The above quotes are from a New York Times article:

When Consumers Cut Back: An Object Lesson From Japan

http://www.nytimes.com/2009/02/22/business/worldbusiness/22japan.html?em

In the US, job losses and fear of future job loss are fueling fear and creating a vicious downward spiral resulting in a strong aversion to spend on the part of US consumers, the engine of the US economy.

My parents were children of the depression and they carried the lessons of their painful experiences throughout their lives. The fear that it might happen again made them extremely frugal and cautious with money lest they be unprepared when hard times returned. Those kinds of hard times didn’t return in their lifetimes. But now hard times are visiting subsequent generations who are ill prepared to deal with them.

While frugality, budgeting, saving, cautious investing and suspicion of the consumer culture are personal virtues on an individual level and would make for a sounder economy in normal times (and be better for the planet), the frugal approach is not what is called for for the US economy as a whole in our current situation.

The American consumer is tapped out and paralyzed with fear for their futures. The longer the recession/depression is allowed to go on, the more entrenched this fear will become and the more difficult it will be to convince people that times are getting better, and the more difficult it will be to restart the engine of consumerism. The Japanese have held personal spending in check for almost 20 years. The children of the US depression have been frugal for 50 years or more.

Since the American consumer has been sidelined, most economists agree that government spending and financial intervention in the credit and banking system is necessary to get the economy moving again.

So far neither the stimulus nor the bank bailout have been big enough or bold enough to slow the freefall of the US economy. The recession has already lasted longer than a year, and the recognition of the crisis that began in September has lasted four months, an eternity for the short attention span of the American public. The last four months have been a barrage of stunningly bad news for anyone who has been paying attention. Moreover, the prognosis for the future is filled with dire predictions of more job losses, cut backs and failures in the retail, manufacturing, service, financial and every other sector of the economy. It’s no wonder people are terrified.

The problem is that the American consumer won’t be convinced that things will get better until effective measures are in place and they are producing convincing evidence that they are working. The longer the problem is left unaddressed, the more difficult it will be to convince them. Without the American consumer there will be no recovery.

Many pundits are saying things will turn around by the end of this year or by next year. These are the same people who were assuring us not long ago that housing values and stocks would keep going up forever. Most economists are saying it could last two to five years. There are a few economists who are saying it could be 10 years or even 25 years before things get better. Given what has been done to address the problem to date, the smart money is on much later rather than sooner.

Given the magnitude of the problem, why is the Obama administration acting so cautiously?
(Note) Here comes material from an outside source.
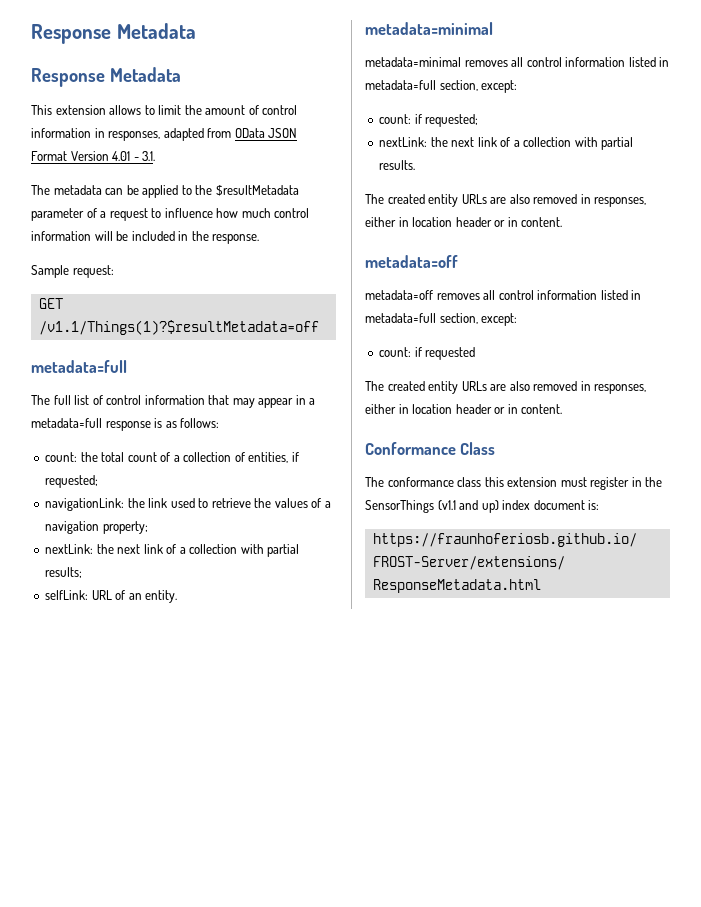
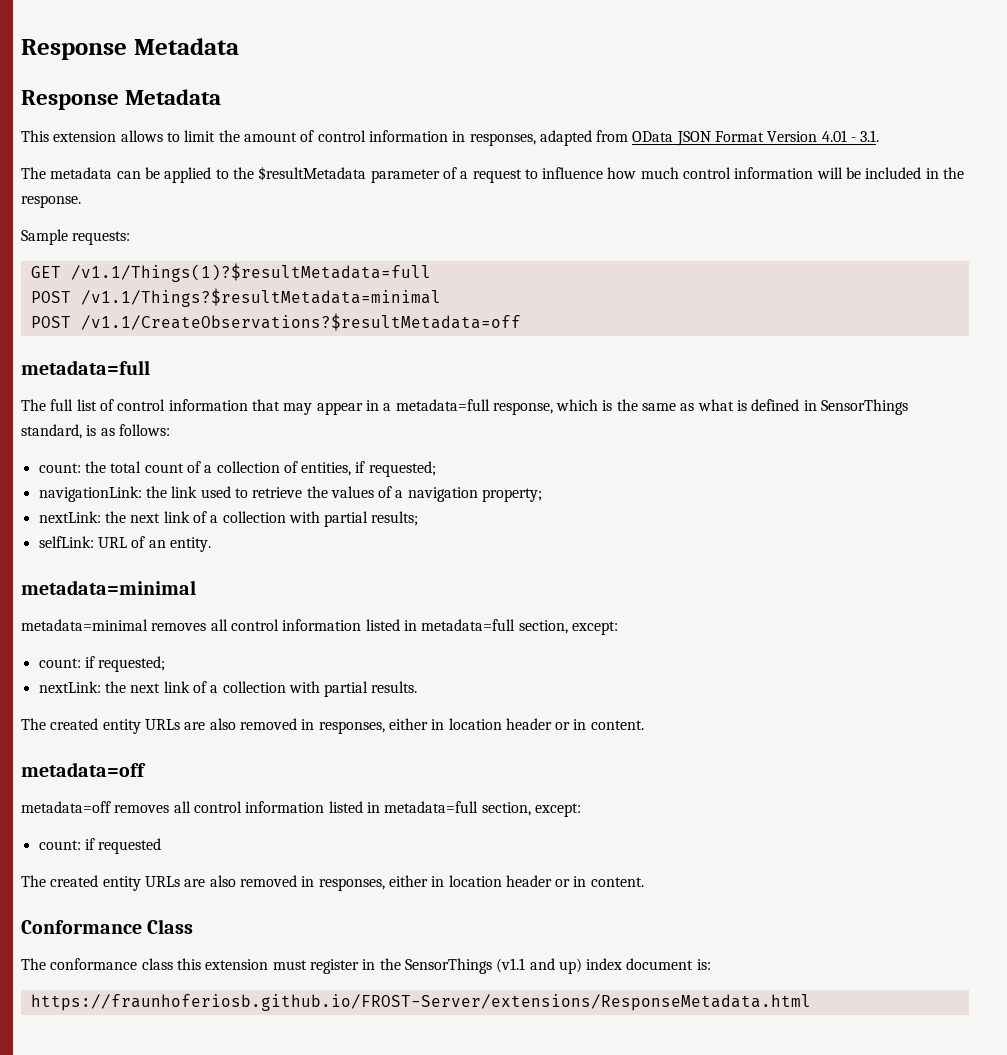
[72,265,114,278] request: -> [72,231,131,245] requests:
[38,320,319,335] /v1.1/Things(1)?$resultMetadata=off -> [70,263,431,282] [30,288,441,307] [30,313,521,331] /v1.1/Things(1)?$resultMetadata=full // POST /v1.1/Things?$resultMetadata=minimal // POST /v1.1/CreateObservations?$resultMetadata=off
[105,421,151,431] response -> [492,399,909,415] [21,424,82,439] response, which is the same as what is defined in SensorThings standard,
Maybe it’s the hesitancy of being new in office; Maybe it’s an attempt to act in a bipartisan manner by incorporating measures they think Republicans will support; Maybe they are afraid that confronting the American people and the world with the true enormity of the problem would create panic; Maybe they’re trying to plot a middle course through the range of remedies advocated by various economic and financial experts; Maybe they don’t really grasp how serious the problems are and how dangerous it is to try to fix them by covering up what amount to severe internal injuries and festering wounds with band-aid solutions.

Whatever the reason for caution, it isn’t working and it’s not enough. People are still scared and with good reason.

Dithering and half-way measures won’t get us where we need to go. We need big, bold actions and we need them now. Unless a lot more is done and done soon, the course of the economy and the plans of the administration articulated so far will result in a crisis that will last far longer than Americans will be able to tolerate. If not enough is done, we are in for years of misery and ultimately the diminution of the United States as a nation.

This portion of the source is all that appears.